Try it: Only the final stretch of the data is wanted: reproduce the line containing "- LinkedIn: https://linkedin.com/in/healer365life" and each line after it, exactly.

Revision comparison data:
━━━━━━━━━━━━━━━━━━━━━━━━━━━━━━

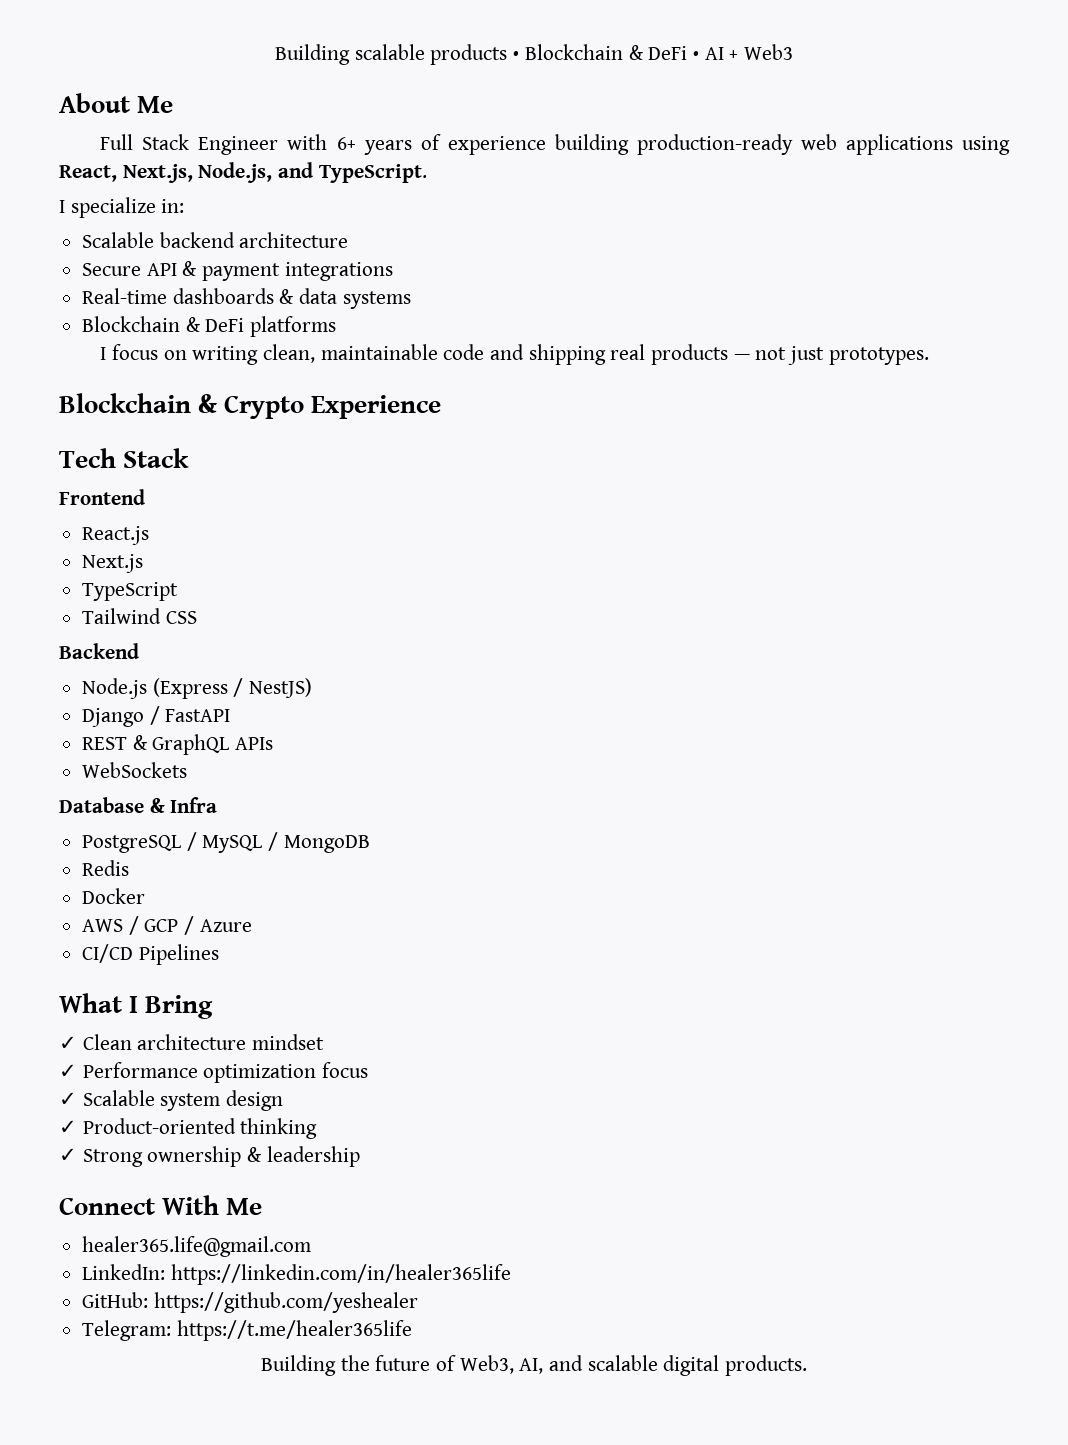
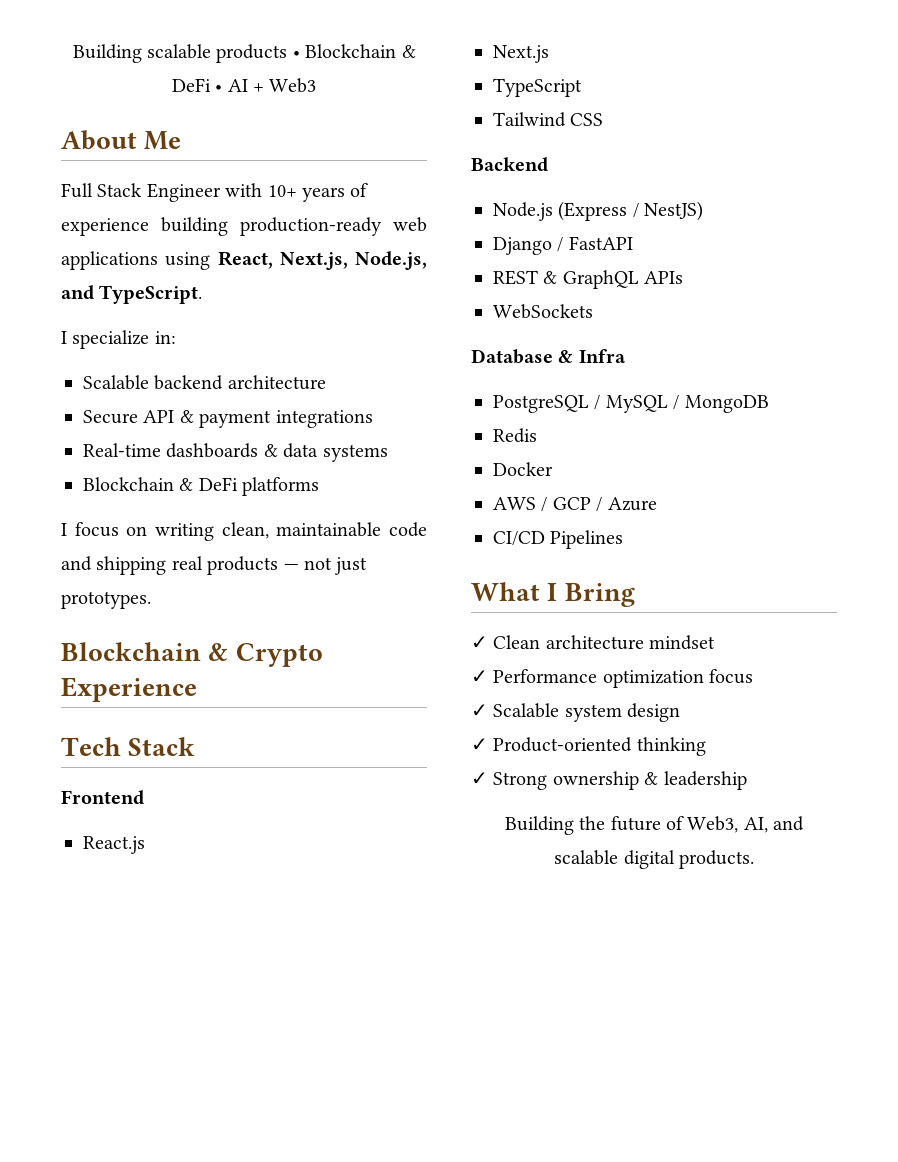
- Full Stack Engineer with 6+ years of experience building production-ready web applications using React, Next.js, Node.js, and TypeScript.
+ Full Stack Engineer with 10+ years of experience building production-ready web applications using React, Next.js, Node.js, and TypeScript.
- Connect With Me
- healer365.life@gmail.com
- LinkedIn: https://linkedin.com/in/healer365life
- GitHub: https://github.com/yeshealer
- Telegram: https://t.me/healer365life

━━━━━━━━━━━━━━━━━━━━━━━━━━━━━━

Final answer:
- LinkedIn: https://linkedin.com/in/healer365life
- GitHub: https://github.com/yeshealer
- Telegram: https://t.me/healer365life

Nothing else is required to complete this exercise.